*** Opening of DATA EXTRACT ***

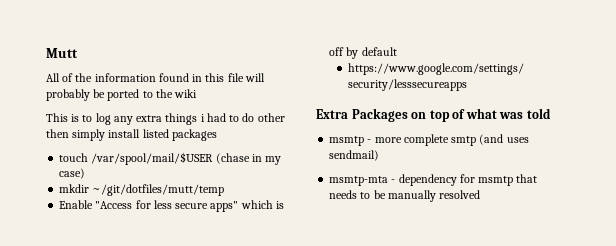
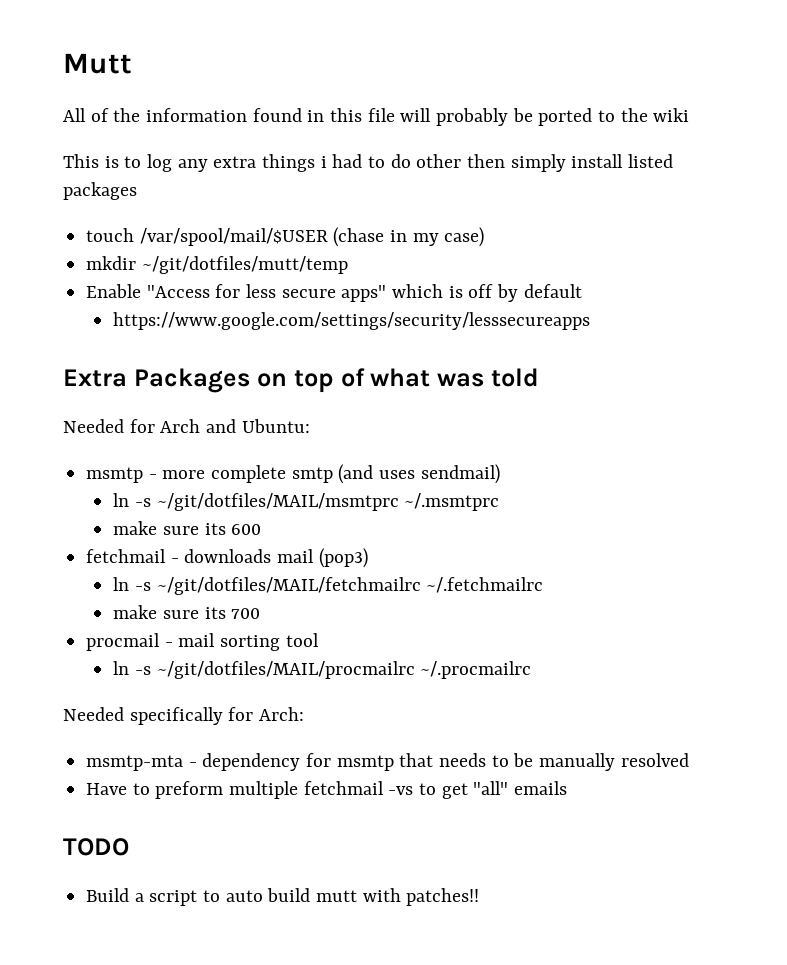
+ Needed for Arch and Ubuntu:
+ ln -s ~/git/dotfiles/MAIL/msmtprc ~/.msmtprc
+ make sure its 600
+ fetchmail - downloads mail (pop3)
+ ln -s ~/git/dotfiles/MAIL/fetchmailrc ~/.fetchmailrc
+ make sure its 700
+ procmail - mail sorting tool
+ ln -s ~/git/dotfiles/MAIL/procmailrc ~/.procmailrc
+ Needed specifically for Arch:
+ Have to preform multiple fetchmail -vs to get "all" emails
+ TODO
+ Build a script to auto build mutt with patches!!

*** Close of DATA EXTRACT ***

EXERCISE: Pick every line containing the word "Arch" out of the material, and copy those lines.

SOLUTION TO THE EXERCISE:
+ Needed for Arch and Ubuntu:
+ Needed specifically for Arch:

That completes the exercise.